HOUSTON — Nanon Williams was arrested here in 1992 when he was 17 years old for the crime of capital murder. He was sentenced to death in 1995. He is on death row today because of the testimony of the Houston Police Department (HPD) crime lab.

In 1998, the court allowed independent firearms testing, which conclusively proved that the bullet that killed the victim was not fired by Williams. In 2000 the trial court recommended relief for him due to ineffective counsel, since his attorney failed to perform any ballistics testing. In 2002 the Texas Court of Criminal Appeals rejected the recommendation.
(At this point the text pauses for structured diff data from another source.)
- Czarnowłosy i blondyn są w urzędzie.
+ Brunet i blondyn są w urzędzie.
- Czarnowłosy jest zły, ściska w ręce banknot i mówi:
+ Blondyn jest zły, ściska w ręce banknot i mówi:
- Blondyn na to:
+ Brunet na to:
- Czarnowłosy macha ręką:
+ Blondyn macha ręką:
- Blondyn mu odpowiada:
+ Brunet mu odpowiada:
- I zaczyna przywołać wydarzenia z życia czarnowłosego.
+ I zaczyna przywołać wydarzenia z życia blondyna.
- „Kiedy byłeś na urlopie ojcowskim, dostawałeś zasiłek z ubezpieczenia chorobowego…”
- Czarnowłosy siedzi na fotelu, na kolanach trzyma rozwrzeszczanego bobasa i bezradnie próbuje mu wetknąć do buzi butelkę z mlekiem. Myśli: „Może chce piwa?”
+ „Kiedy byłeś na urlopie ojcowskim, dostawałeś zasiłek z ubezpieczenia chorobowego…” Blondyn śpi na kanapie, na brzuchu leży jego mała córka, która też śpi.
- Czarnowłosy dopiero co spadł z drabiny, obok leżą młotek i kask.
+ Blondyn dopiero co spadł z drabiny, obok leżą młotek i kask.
Williams’ case is now on appeal in federal district court.

About 40 people held a “Free Nanon Williams” protest at the Houston City Hall reflection pool Aug. 1 to observe Williams’ 30th birthday. One speaker declared that “it is an atrocity to sentence minors to death row.” She also pointed out that Williams was an indigent African American teenager at the time of the conviction. She noted that the “execution machine is constantly killing people” and “children are beaten out of reason and starved” while in prison. She reported, however, that while on death row, Williams’ “revolutionary spirit has grown.”
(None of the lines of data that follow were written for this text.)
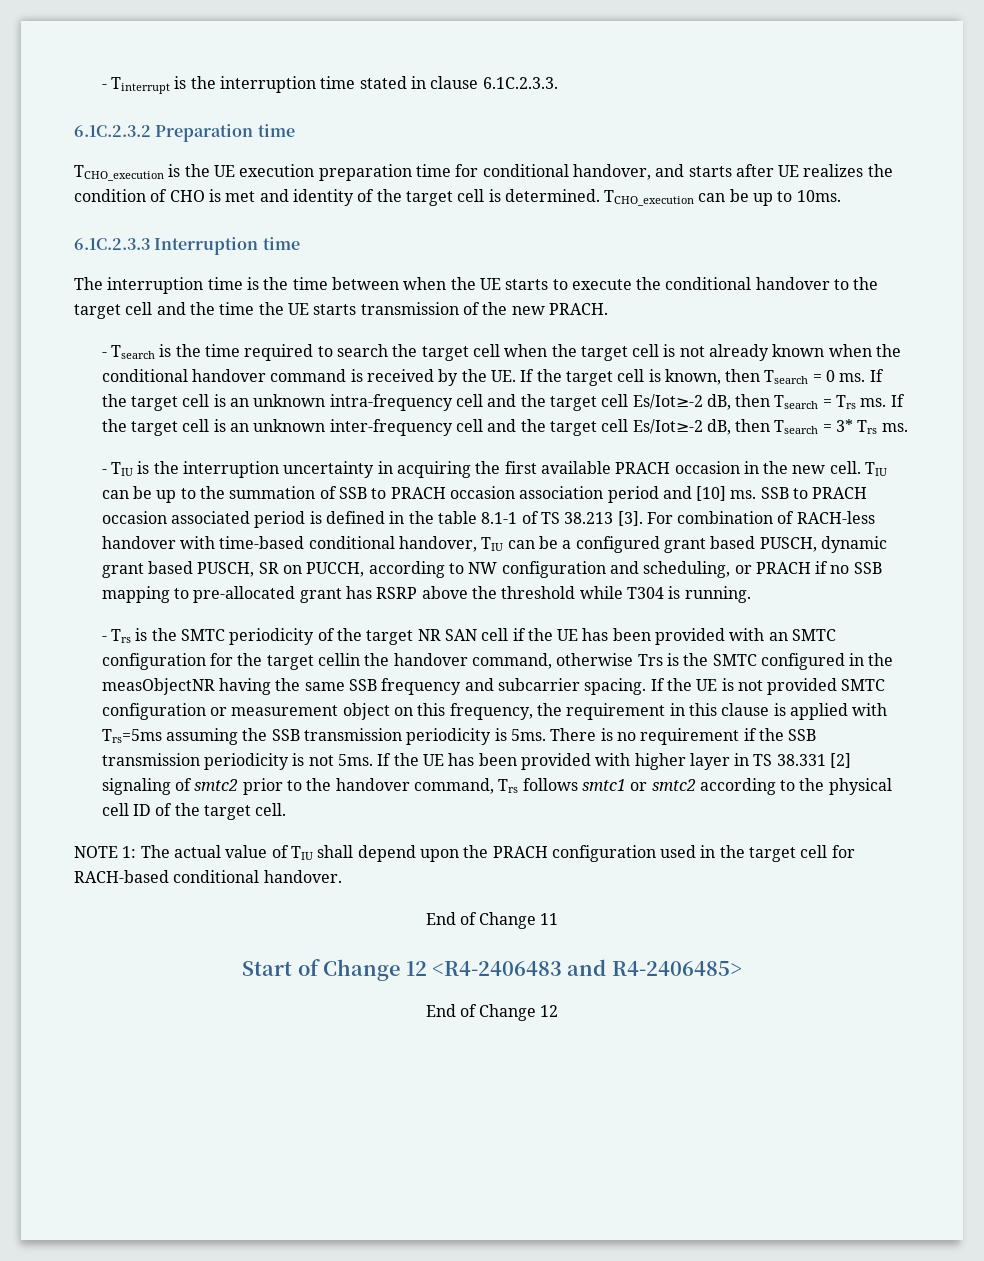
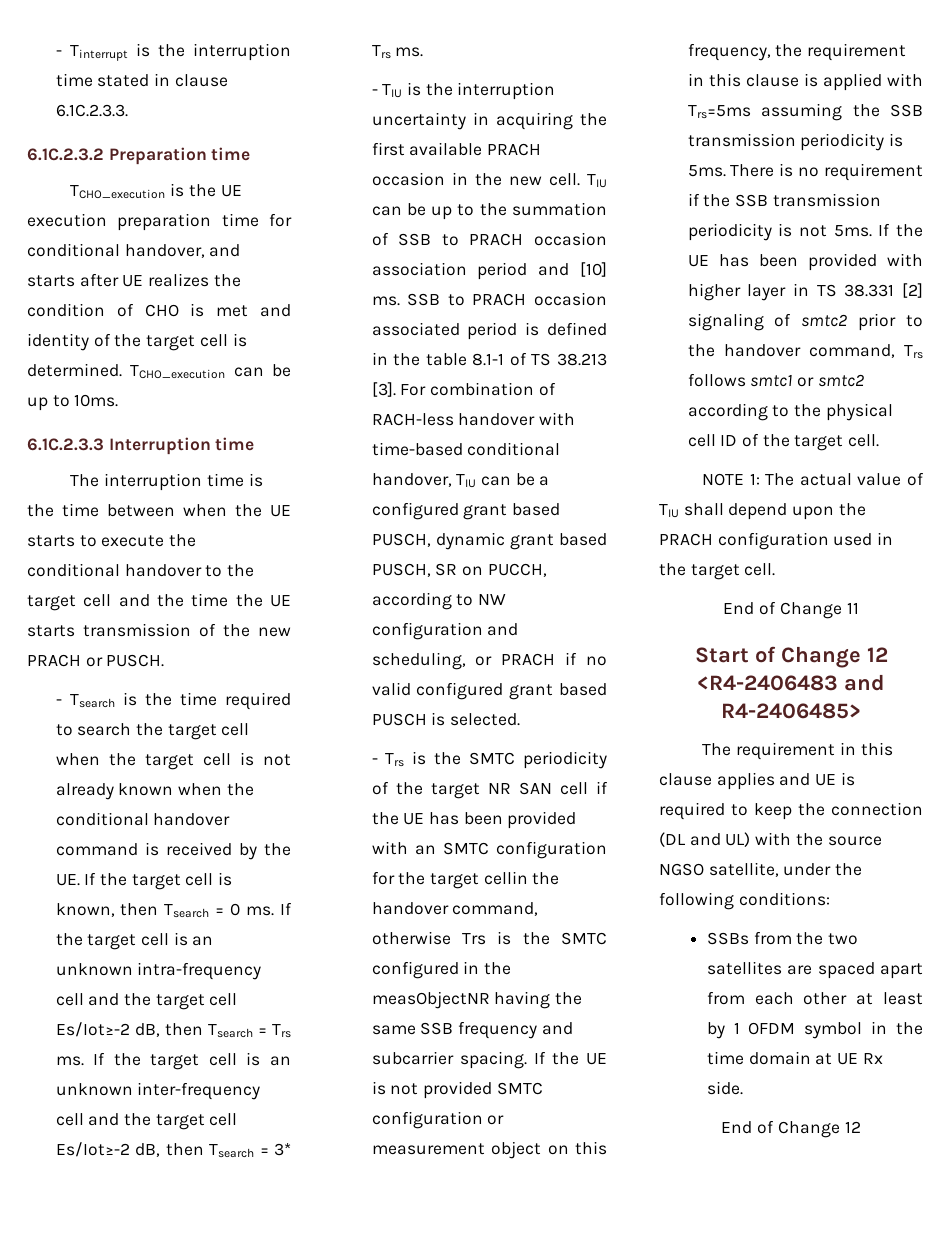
- The interruption time is the time between when the UE starts to execute the conditional handover to the target cell and the time the UE starts transmission of the new PRACH.
+ The interruption time is the time between when the UE starts to execute the conditional handover to the target cell and the time the UE starts transmission of the new PRACH or PUSCH.
- For combination of RACH-less handover with time-based conditional handover, TIU can be a configured grant based PUSCH, dynamic grant based PUSCH, SR on PUCCH, according to NW configuration and scheduling, or PRACH if no SSB mapping to pre-allocated grant has RSRP above the threshold while T304 is running.
+ For combination of RACH-less handover with time-based conditional handover, TIU can be a configured grant based PUSCH, dynamic grant based PUSCH, SR on PUCCH, according to NW configuration and scheduling, or PRACH if no valid configured grant based PUSCH is selected.
- NOTE 1: The actual value of TIU shall depend upon the PRACH configuration used in the target cell for RACH-based conditional handover.
+ NOTE 1: The actual value of TIU shall depend upon the PRACH configuration used in the target cell.
+ The requirement in this clause applies and UE is required to keep the connection (DL and UL) with the source NGSO satellite, under the following conditions:
+ SSBs from the two satellites are spaced apart from each other at least by 1 OFDM symbol in the time domain at UE Rx side.

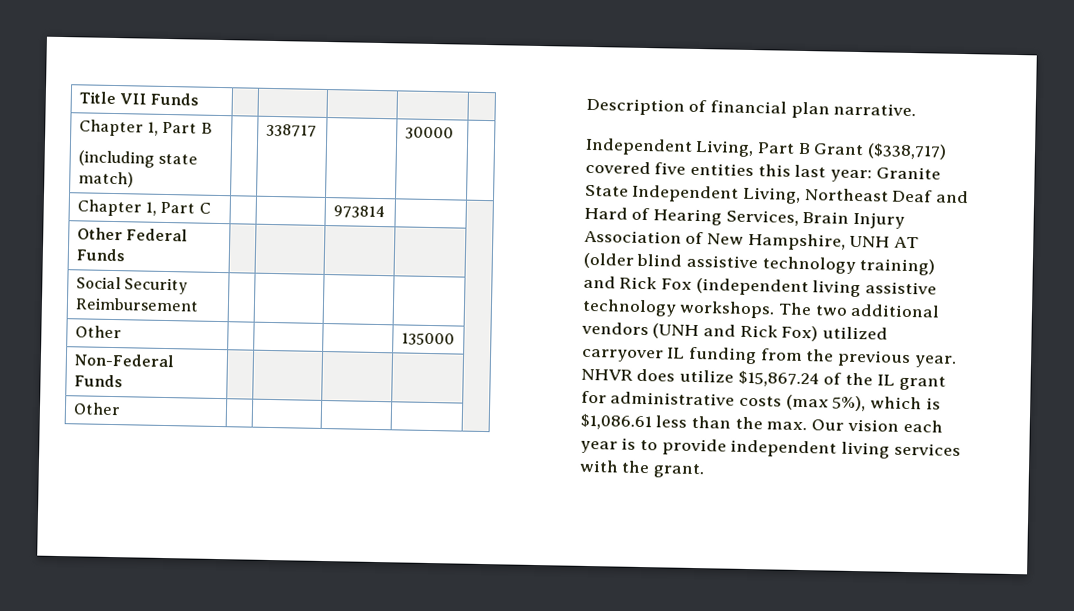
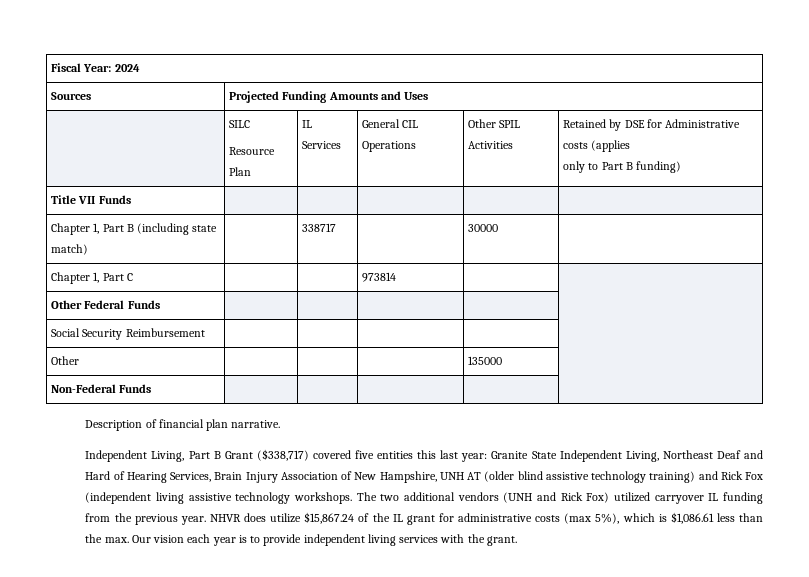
+ Fiscal Year: 2024
+ Sources | Projected Funding Amounts and Uses
+ | SILC
+ Resource Plan | IL Services | General CIL Operations | Other SPIL Activities | Retained by DSE for Administrative costs (applies
+ only to Part B funding)
- Chapter 1, Part B
- (including state match) | | 338717 | | 30000 |
+ Chapter 1, Part B (including state match) | | 338717 | | 30000 |
- Other | | | | |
Another speaker declared, “The [police department] crime lab is the criminal in this case.”

Protesters read birthday greetings from Williams’ supporters around the world, and ate birthday cake and ice cream. The participants, both children and adults, “beat the justice” out of a Texas-shaped piñata intended to represent the HPD crime lab.

Williams’ case has captured the attention of Amnesty International, which has publicly opposed his execution. They point out his punishment violates a fundamental principle of international law. The Convention on the Rights of the Child is a treaty that bans the imposition of the death penalty against child offenders. Only the U.S. and Somalia have failed to ratify this treaty.

The HPD crime lab has come under increasing scrutiny and criticism lately. Forensic experts have characterized the HPD’s findings in a number of cases as “scientifically unsound.” An Aug. 8 editorial in the Houston Chronicle posed the question, “How many cases of incompetent analysis must come to light before an independent inquiry is made to detect and correct miscarriages of justice?”